(WORKING DATA begins)

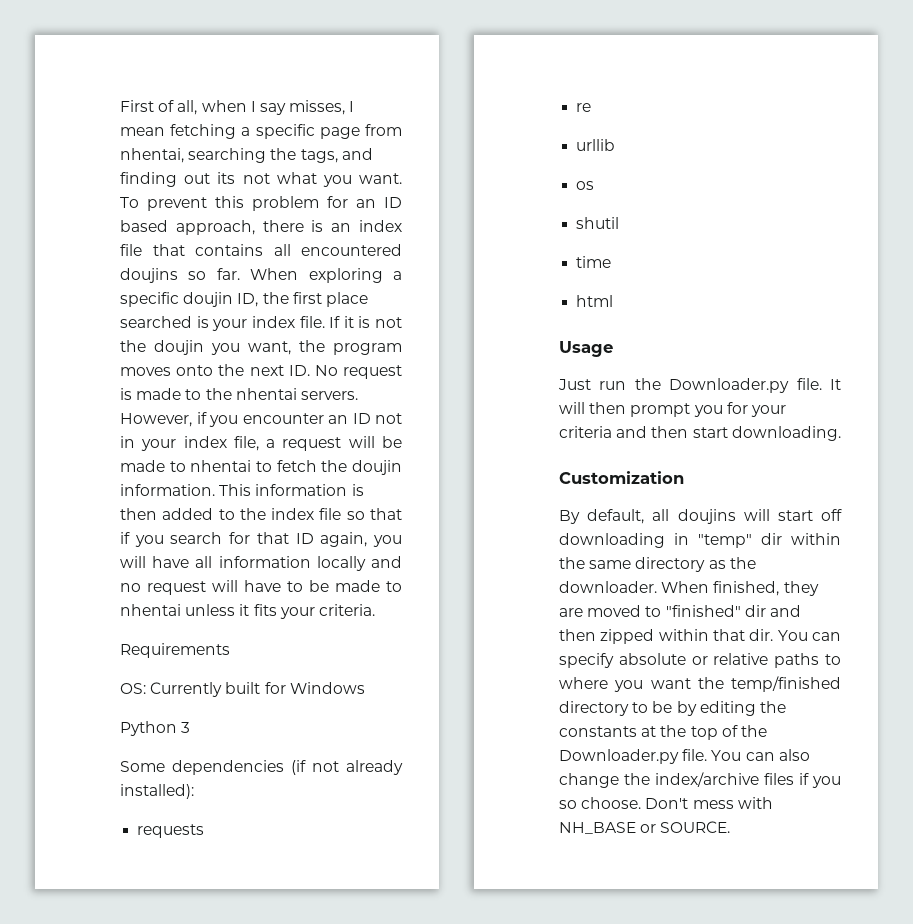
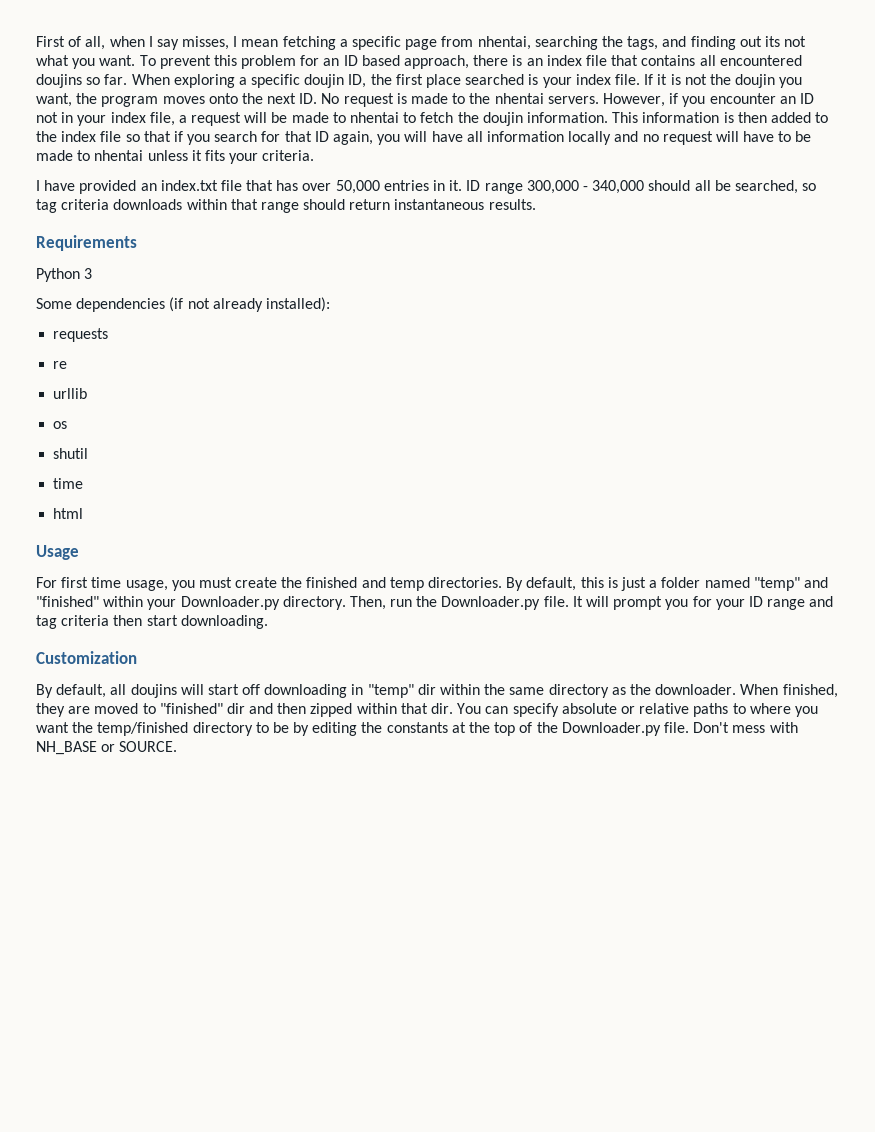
[120,643,230,658] [120,682,365,697] Requirements // OS: Currently built for Windows -> [36,180,817,194] [36,199,536,213] [36,235,137,251] I have provided an index.txt file that has over 50,000 entries in it. ID range 300,000 - 340,000 should all be searched, so tag criteria downloads within that range should return instantaneous results. // Requirements
[558,379,591,390] Just -> [36,577,828,591] [36,596,386,610] For first time usage, you must create the finished and temp directories. By default, this is just a folder named "temp" and "finished" within your Downloader.py directory. Then,
[589,402,627,414] then -> (610, 601) none
[559,426,648,438] criteria and -> [748,596,834,610] [36,615,110,629] ID range and tag criteria
[711,749,810,761] [559,772,841,788] [559,797,642,809] You can also change the index/archive files if you so choose. -> (689, 727) none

(WORKING DATA ends)

__TRY IT__:
Pictures are to be left out; repeat all the remaining data exactly.

__RESPONSE__:
[120,643,230,658] [120,682,365,697] Requirements // OS: Currently built for Windows -> [36,180,817,194] [36,199,536,213] [36,235,137,251] I have provided an index.txt file that has over 50,000 entries in it. ID range 300,000 - 340,000 should all be searched, so tag criteria downloads within that range should return instantaneous results. // Requirements
[558,379,591,390] Just -> [36,577,828,591] [36,596,386,610] For first time usage, you must create the finished and temp directories. By default, this is just a folder named "temp" and "finished" within your Downloader.py directory. Then,
[589,402,627,414] then -> (610, 601) none
[559,426,648,438] criteria and -> [748,596,834,610] [36,615,110,629] ID range and tag criteria
[711,749,810,761] [559,772,841,788] [559,797,642,809] You can also change the index/archive files if you so choose. -> (689, 727) none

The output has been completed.